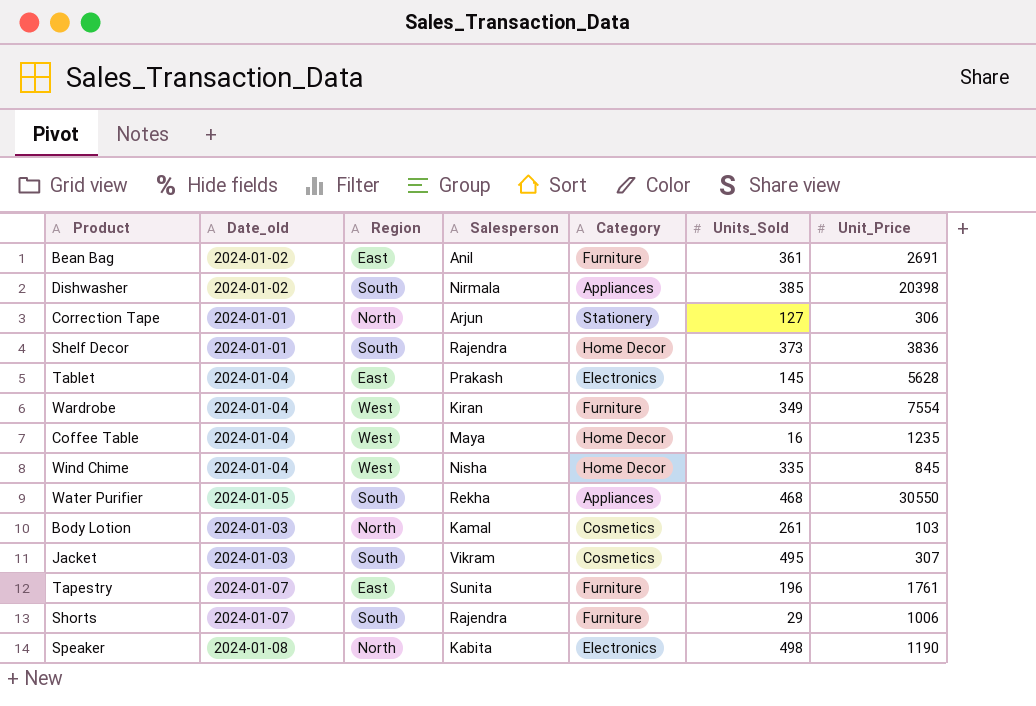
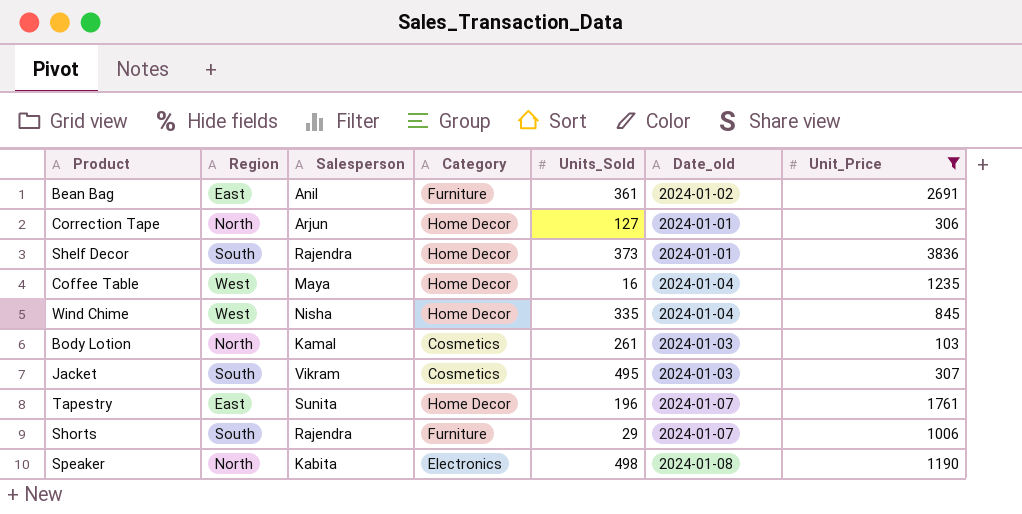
filter: none -> Unit_Price <= 3836
column Date_old | position: 2 -> 6
Correction Tape | Category: Stationery -> Home Decor
Tapestry | Category: Furniture -> Home Decor

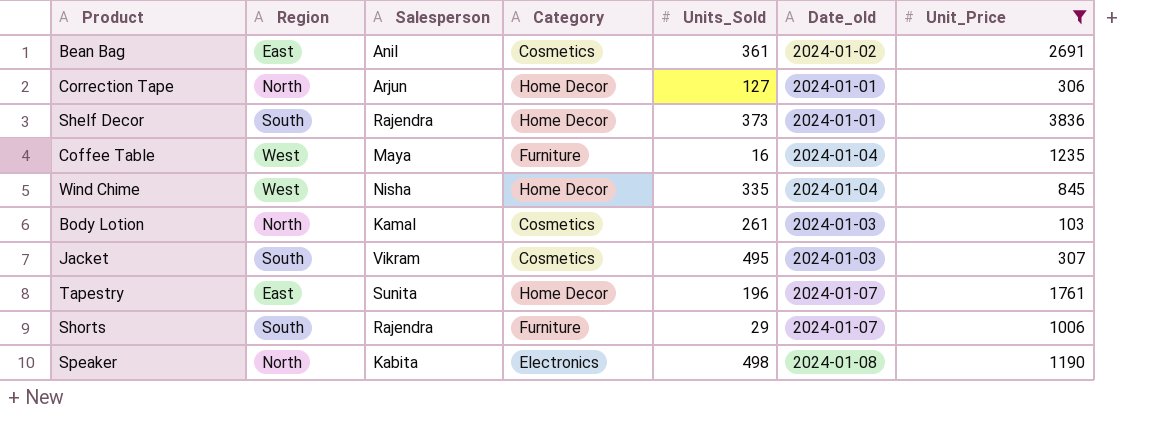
Bean Bag | Category: Furniture -> Cosmetics
Coffee Table | Category: Home Decor -> Furniture

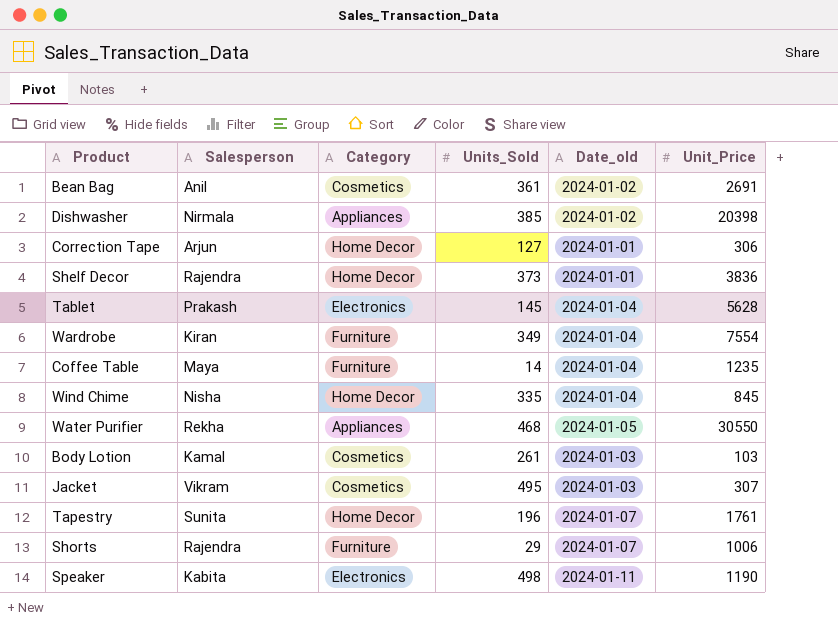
filter: Unit_Price <= 3836 -> none
column Region | position: 2 -> none
Coffee Table | Units_Sold: 16 -> 14
Speaker | Date_old: 2024-01-08 -> 2024-01-11

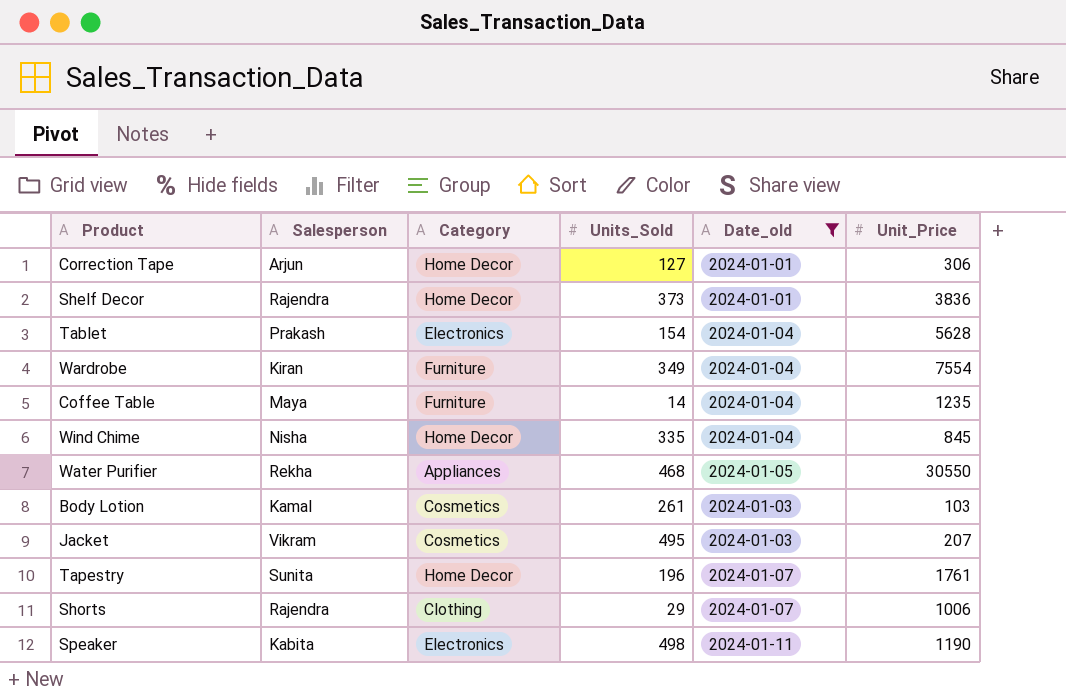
filter: none -> Date_old != 2024-01-02
Tablet | Units_Sold: 145 -> 154
Jacket | Unit_Price: 307 -> 207
Shorts | Category: Furniture -> Clothing

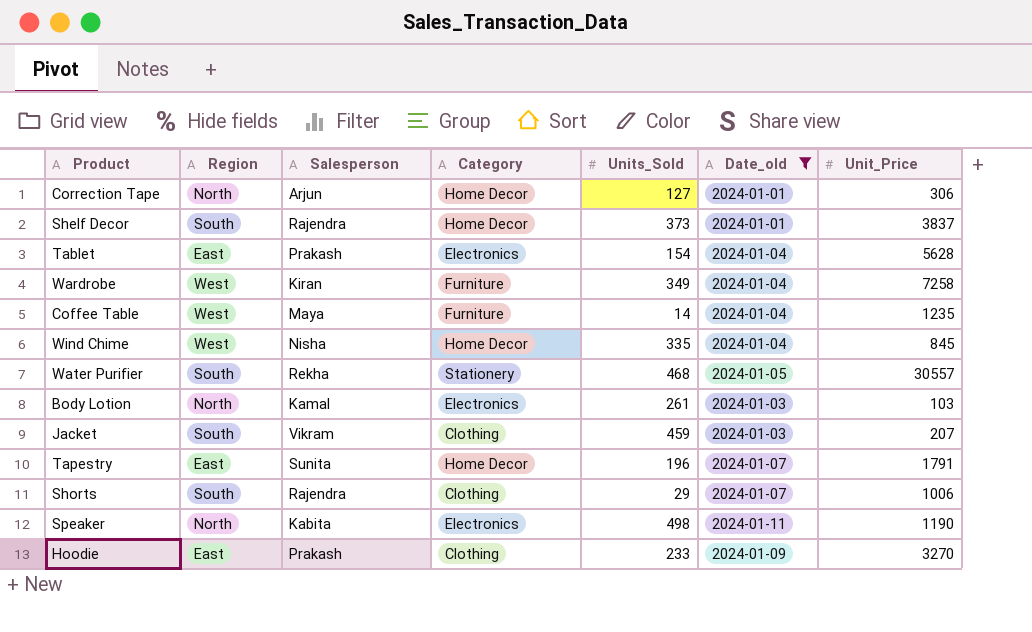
column Region | position: none -> 2
Shelf Decor | Unit_Price: 3836 -> 3837
Wardrobe | Unit_Price: 7554 -> 7258
Water Purifier | Category: Appliances -> Stationery
Water Purifier | Unit_Price: 30550 -> 30557
Body Lotion | Category: Cosmetics -> Electronics
Jacket | Category: Cosmetics -> Clothing
Jacket | Units_Sold: 495 -> 459
Tapestry | Unit_Price: 1761 -> 1791
row Hoodie: none -> East | Prakash | Clothing | 233 | 2024-01-09 | 3270

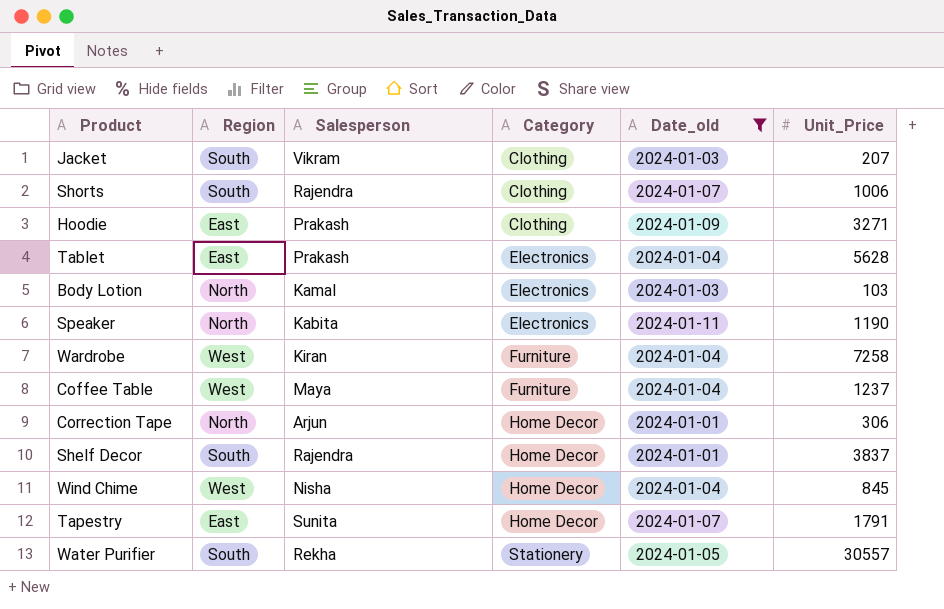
row order: none -> Category ascending
column Units_Sold | position: 5 -> none
Hoodie | Unit_Price: 3270 -> 3271
Coffee Table | Unit_Price: 1235 -> 1237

Work to be completed:
Copy out exactly the lines above beginning with the line that contains "Jacket | Unit_Price: 307 -> 207" and finishing with the line that contains "Hoodie | Unit_Price: 3270 -> 3271", including both; leave the pictures out.

Exercise output:
Jacket | Unit_Price: 307 -> 207
Shorts | Category: Furniture -> Clothing

column Region | position: none -> 2
Shelf Decor | Unit_Price: 3836 -> 3837
Wardrobe | Unit_Price: 7554 -> 7258
Water Purifier | Category: Appliances -> Stationery
Water Purifier | Unit_Price: 30550 -> 30557
Body Lotion | Category: Cosmetics -> Electronics
Jacket | Category: Cosmetics -> Clothing
Jacket | Units_Sold: 495 -> 459
Tapestry | Unit_Price: 1761 -> 1791
row Hoodie: none -> East | Prakash | Clothing | 233 | 2024-01-09 | 3270

row order: none -> Category ascending
column Units_Sold | position: 5 -> none
Hoodie | Unit_Price: 3270 -> 3271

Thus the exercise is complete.